Would you write out the lines from the one containing "(292, 588) none" to the end of the records below, exactly and in full, please?
_ _ _
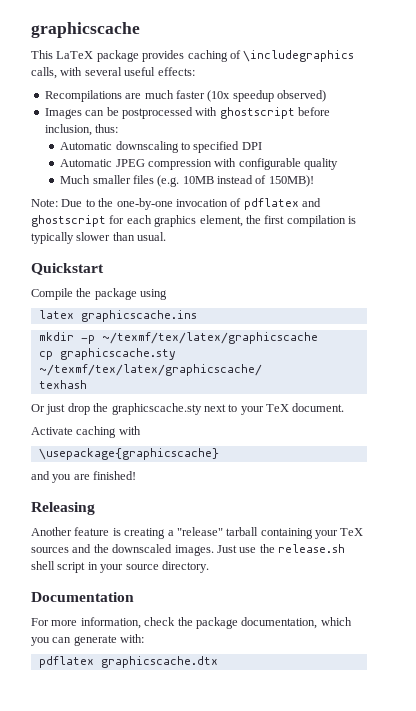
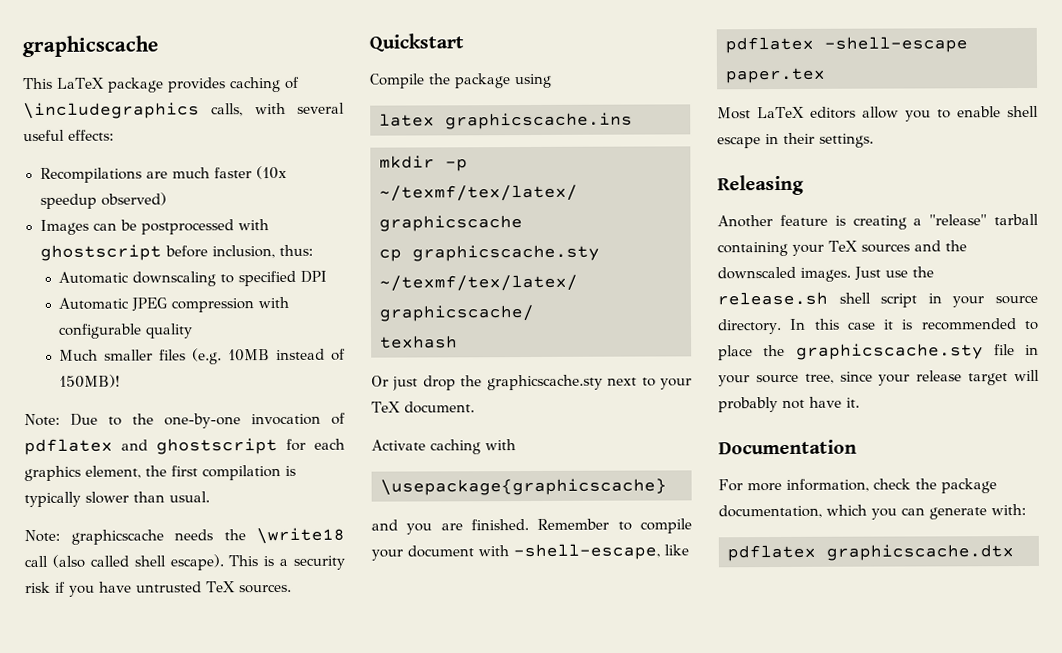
(167, 236) none -> [24,527,345,545] [24,554,345,571] [25,581,292,597] // Note: graphicscache needs the \write18 call (also called shell escape). This is a security risk if you have untrusted TeX sources.
[93,471,137,480] finished! -> [471,518,692,534] [371,543,689,561] [725,36,968,54] [725,67,826,84] [717,105,1039,122] [717,132,874,149] finished. Remember to compile your document with -shell-escape, like // pdflatex -shell-escape paper.tex // Most LaTeX editors allow you to enable shell escape in their settings.
(209, 567) none -> [789,318,1039,331] [718,343,1039,361] [718,369,1040,387] [718,396,860,413] In this case it is recommended to place the graphicscache.sty file in your source tree, since your release target will probably not have it.

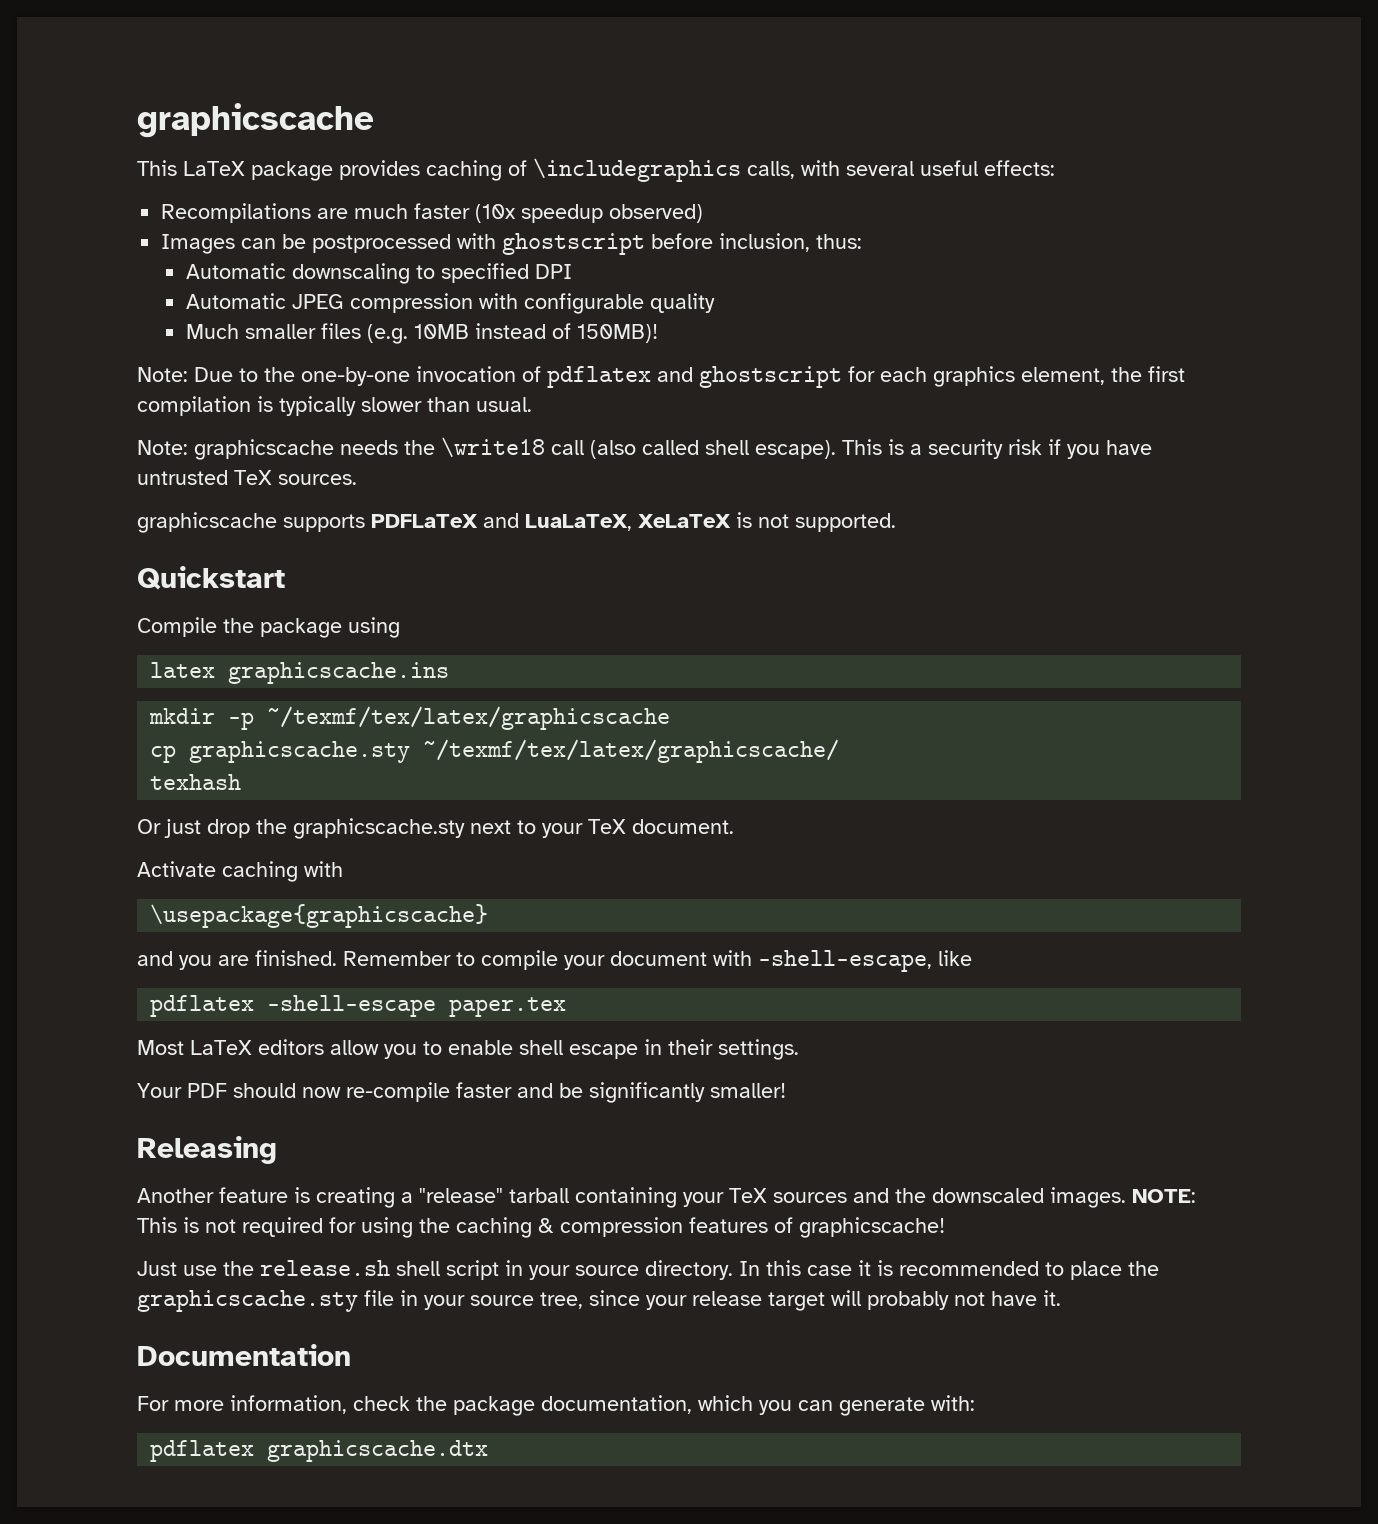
(292, 588) none -> [137,512,896,533] // graphicscache supports PDFLaTeX and LuaLaTeX, XeLaTeX is not supported.
(874, 140) none -> [137,1082,786,1103] // Your PDF should now re-compile faster and be significantly smaller!
(851, 274) none -> [1132,1189,1196,1203] [137,1217,945,1238] NOTE: This is not required for using the caching & compression features of graphicscache! //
_ _ _
▶ Task output
(292, 588) none -> [137,512,896,533] // graphicscache supports PDFLaTeX and LuaLaTeX, XeLaTeX is not supported.
(874, 140) none -> [137,1082,786,1103] // Your PDF should now re-compile faster and be significantly smaller!
(851, 274) none -> [1132,1189,1196,1203] [137,1217,945,1238] NOTE: This is not required for using the caching & compression features of graphicscache! //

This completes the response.